# Exercise
In the copy, include no images, and repeat each entry precisely as written.

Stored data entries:
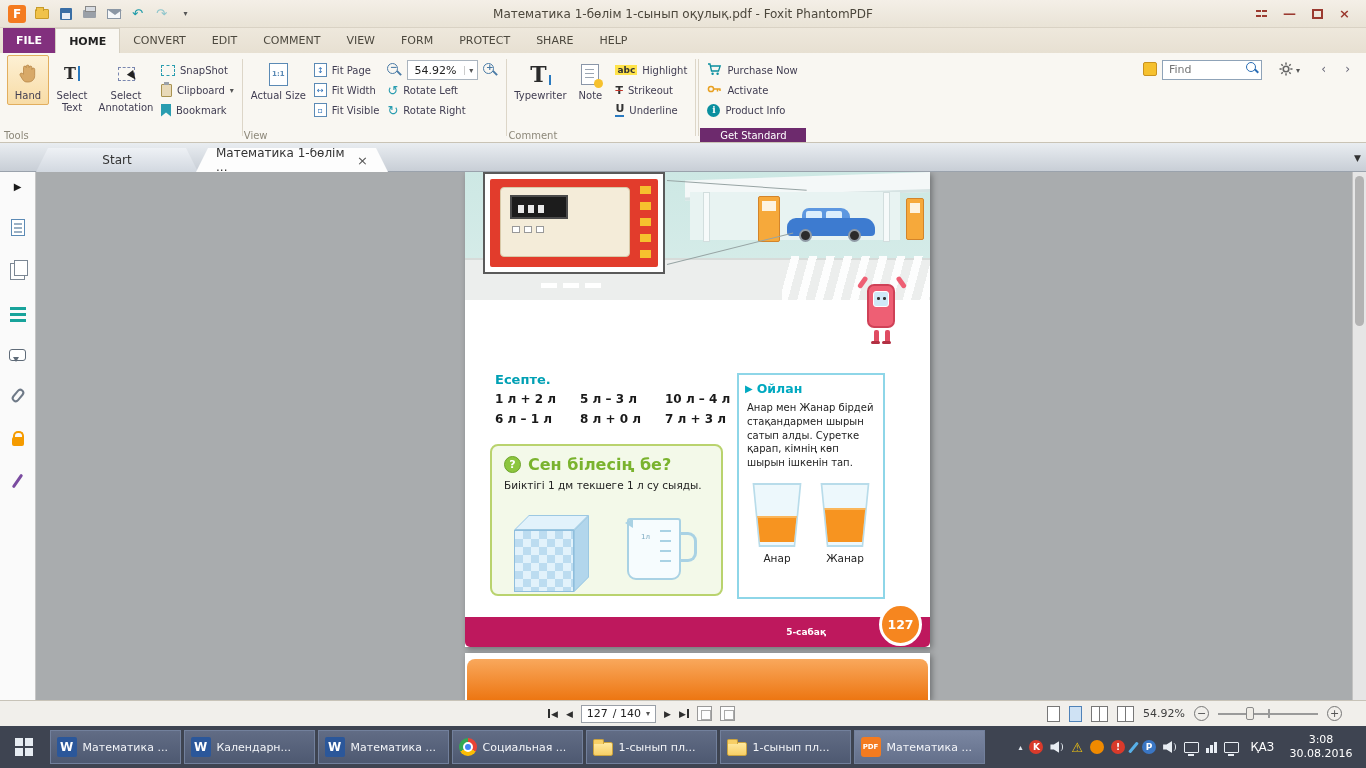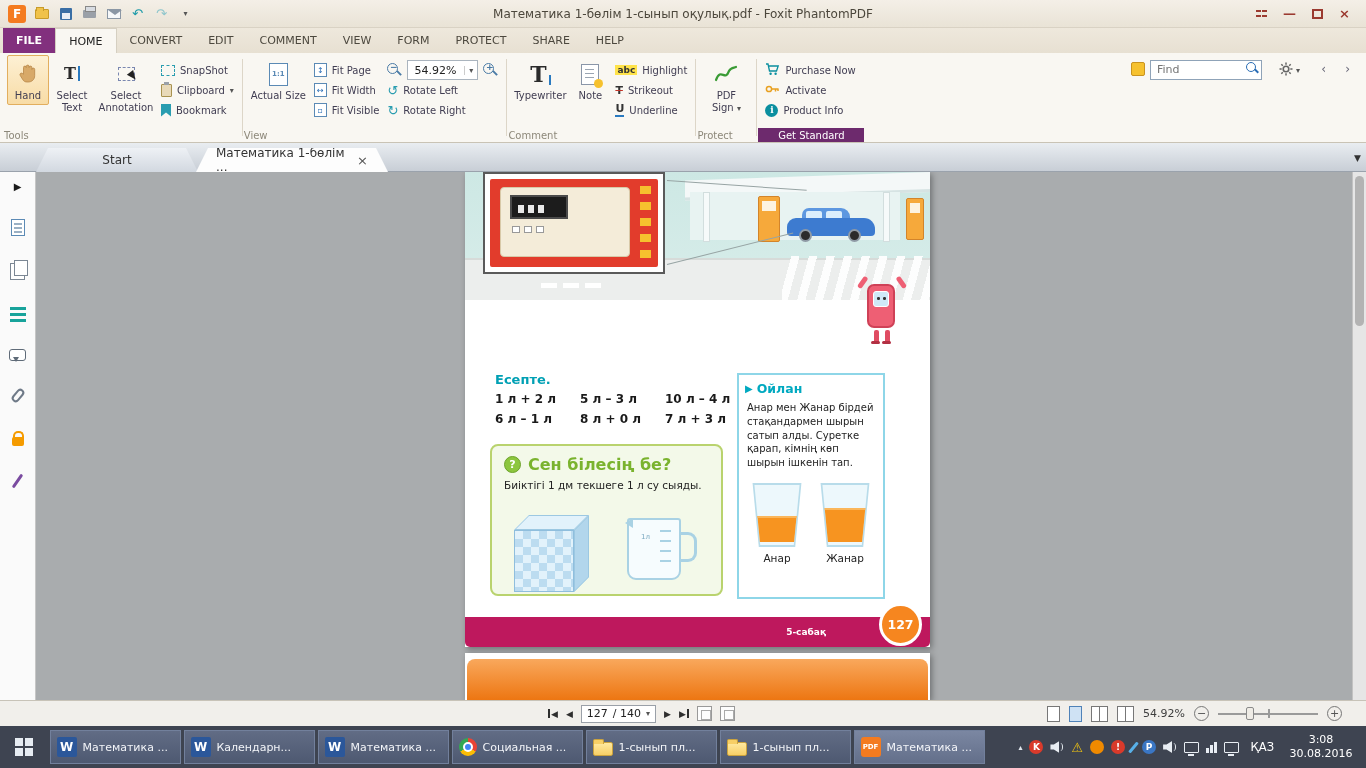--- a/index.html
+++ b/index.html
@@ -36,7 +36,7 @@
     background:linear-gradient(#eee8dc,#e7e0d2); display:flex; align-items:stretch; padding-left:3px; z-index:29;}
   .rtab { display:flex; align-items:center; padding:0 13px; font-size:11px; color:#4c483e; cursor:default;}
   .rtab-file { background:#82307e; color:#fff; font-weight:bold; }
-  .rtab-active { background:#f9f7f2; border:1px solid #d5cfc1; border-bottom:0; color:#222; font-weight:normal;}
+  .rtab-active { background:#f9f7f2; border:1px solid #d5cfc1; border-bottom:0; color:#222; font-weight:bold;}
 
   
   .ribbon { position:absolute; top:53px; left:0; right:0; height:90px; background:#f9f7f2;

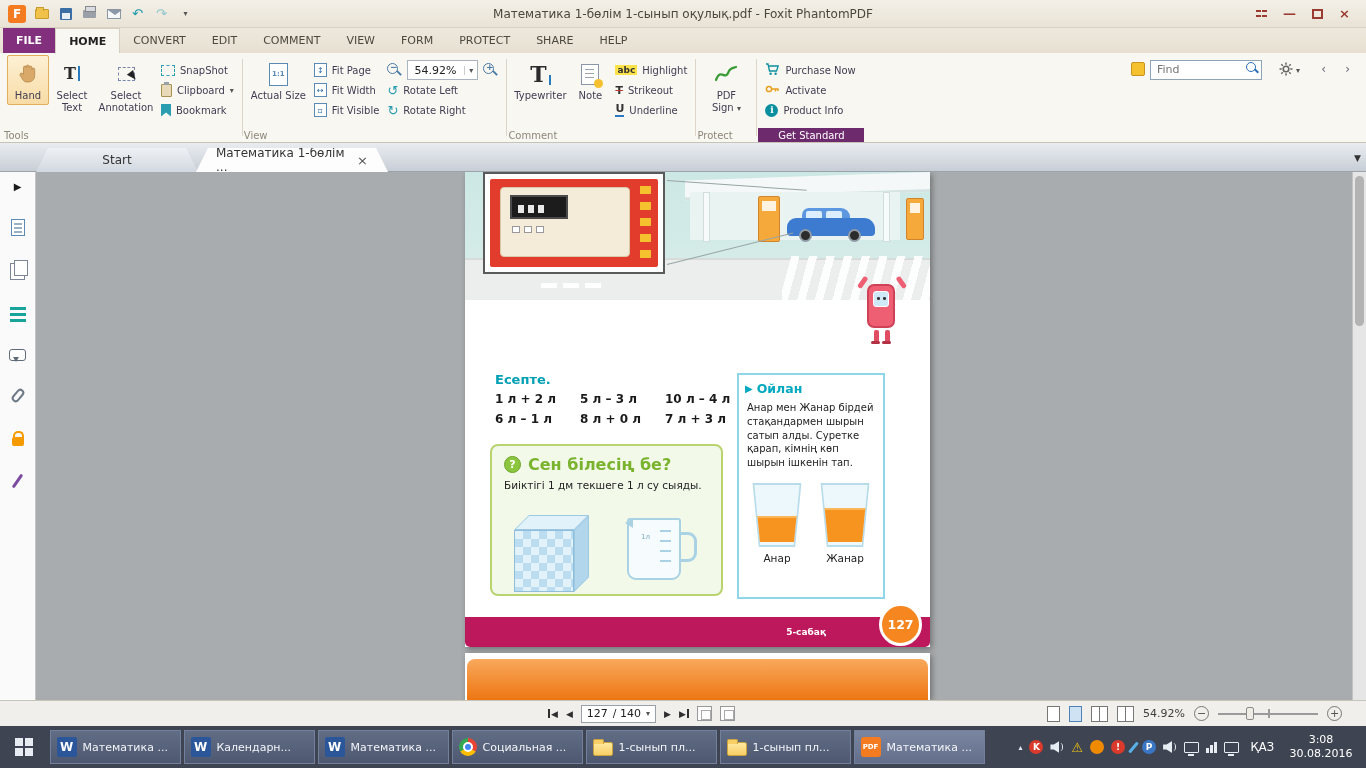--- a/index.html
+++ b/index.html
@@ -83,7 +83,7 @@
   .find-wrap { position:absolute; right:104px; top:5px; display:flex; align-items:center; gap:5px;}
   .find-pre { width:14px; height:14px; background:#f6c12e; border:1px solid #c9931f; border-radius:2px;}
   .find-box { position:relative; }
-  .find-input { width:112px; height:20px; border:1px solid #8fa3b8; font-size:11px; padding:0 10px 0 6px; background:#fff; color:#333; font-family:inherit;}
+  .find-input { width:100px; height:20px; border:1px solid #8fa3b8; font-size:11px; padding:0 10px 0 6px; background:#fff; color:#333; font-family:inherit;}
   .find-mag { position:absolute; right:3px; top:3px; width:14px; height:14px;}
   .find-mag::before { content:""; position:absolute; left:1px; top:1px; width:8px; height:8px; border:1.5px solid #2a6db5; border-radius:50%;}
   .find-mag::after { content:""; position:absolute; left:9px; top:9px; width:5px; height:2px; background:#2a6db5; transform:rotate(45deg);}

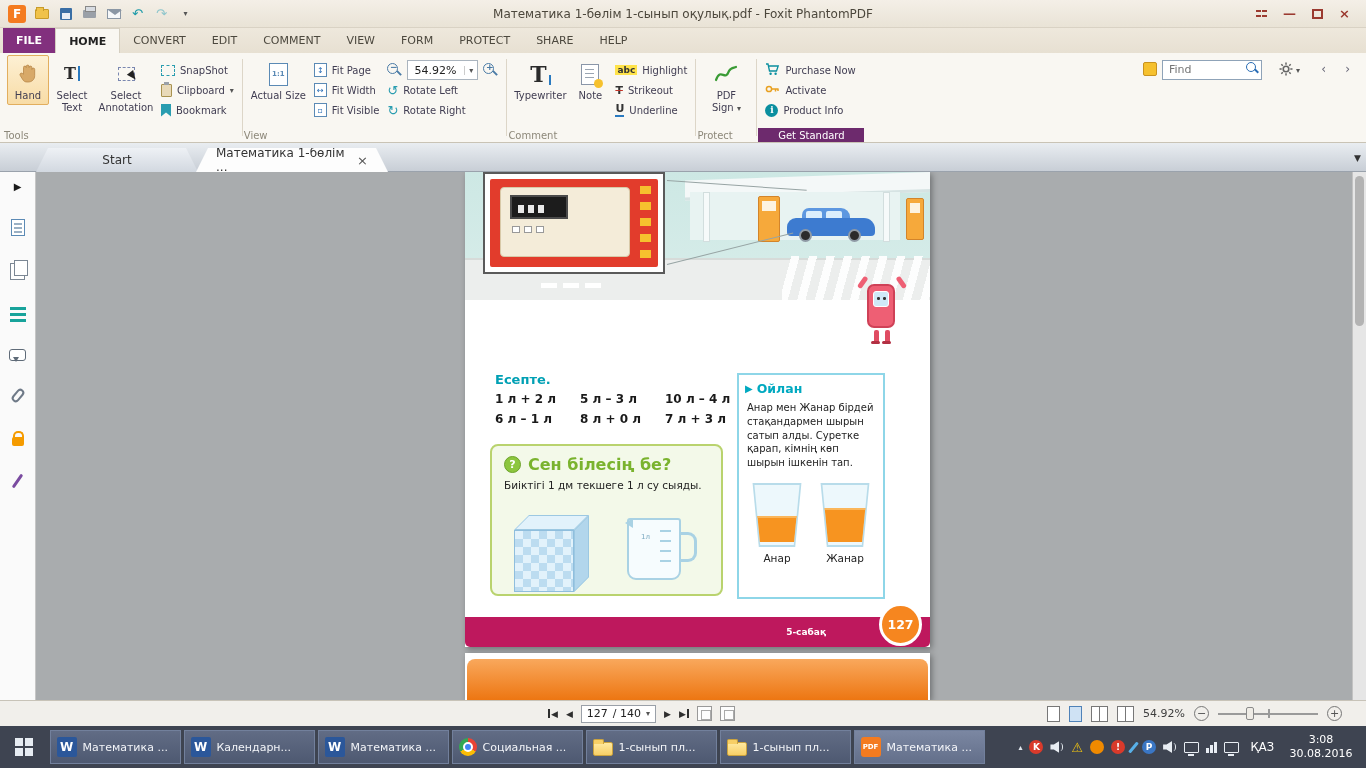--- a/index.html
+++ b/index.html
@@ -436,17 +436,6 @@
     </div>
     <div class="gsep"></div>
 
-    <div class="rgroup">
-      <div class="bigbtn" style="width:52px">
-        <div class="bigico">
-          <svg width="24" height="20" viewBox="0 0 24 20">
-              <path d="M2 16 C7 3, 11 18, 15 7 C17 3, 20 4, 22 3" fill="none" stroke="#3a9b35" stroke-width="2.2" stroke-linecap="round"></path>
-            </svg>
-        </div>
-        <span><span>PDF Sign</span> <span class="caret">▾</span></span>
-      </div>
-      <div class="glabel">Protect</div>
-    </div>
     <div class="gsep"></div>
 
     <div class="rgroup gs-group">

# Written answer
--- a/index.html
+++ b/index.html
@@ -36,7 +36,7 @@
     background:linear-gradient(#eee8dc,#e7e0d2); display:flex; align-items:stretch; padding-left:3px; z-index:29;}
   .rtab { display:flex; align-items:center; padding:0 13px; font-size:11px; color:#4c483e; cursor:default;}
   .rtab-file { background:#82307e; color:#fff; font-weight:bold; }
-  .rtab-active { background:#f9f7f2; border:1px solid #d5cfc1; border-bottom:0; color:#222; font-weight:normal;}
+  .rtab-active { background:#f9f7f2; border:1px solid #d5cfc1; border-bottom:0; color:#222; font-weight:bold;}
 
   
   .ribbon { position:absolute; top:53px; left:0; right:0; height:90px; background:#f9f7f2;

--- a/index.html
+++ b/index.html
@@ -83,7 +83,7 @@
   .find-wrap { position:absolute; right:104px; top:5px; display:flex; align-items:center; gap:5px;}
   .find-pre { width:14px; height:14px; background:#f6c12e; border:1px solid #c9931f; border-radius:2px;}
   .find-box { position:relative; }
-  .find-input { width:112px; height:20px; border:1px solid #8fa3b8; font-size:11px; padding:0 10px 0 6px; background:#fff; color:#333; font-family:inherit;}
+  .find-input { width:100px; height:20px; border:1px solid #8fa3b8; font-size:11px; padding:0 10px 0 6px; background:#fff; color:#333; font-family:inherit;}
   .find-mag { position:absolute; right:3px; top:3px; width:14px; height:14px;}
   .find-mag::before { content:""; position:absolute; left:1px; top:1px; width:8px; height:8px; border:1.5px solid #2a6db5; border-radius:50%;}
   .find-mag::after { content:""; position:absolute; left:9px; top:9px; width:5px; height:2px; background:#2a6db5; transform:rotate(45deg);}

--- a/index.html
+++ b/index.html
@@ -436,17 +436,6 @@
     </div>
     <div class="gsep"></div>
 
-    <div class="rgroup">
-      <div class="bigbtn" style="width:52px">
-        <div class="bigico">
-          <svg width="24" height="20" viewBox="0 0 24 20">
-              <path d="M2 16 C7 3, 11 18, 15 7 C17 3, 20 4, 22 3" fill="none" stroke="#3a9b35" stroke-width="2.2" stroke-linecap="round"></path>
-            </svg>
-        </div>
-        <span><span>PDF Sign</span> <span class="caret">▾</span></span>
-      </div>
-      <div class="glabel">Protect</div>
-    </div>
     <div class="gsep"></div>
 
     <div class="rgroup gs-group">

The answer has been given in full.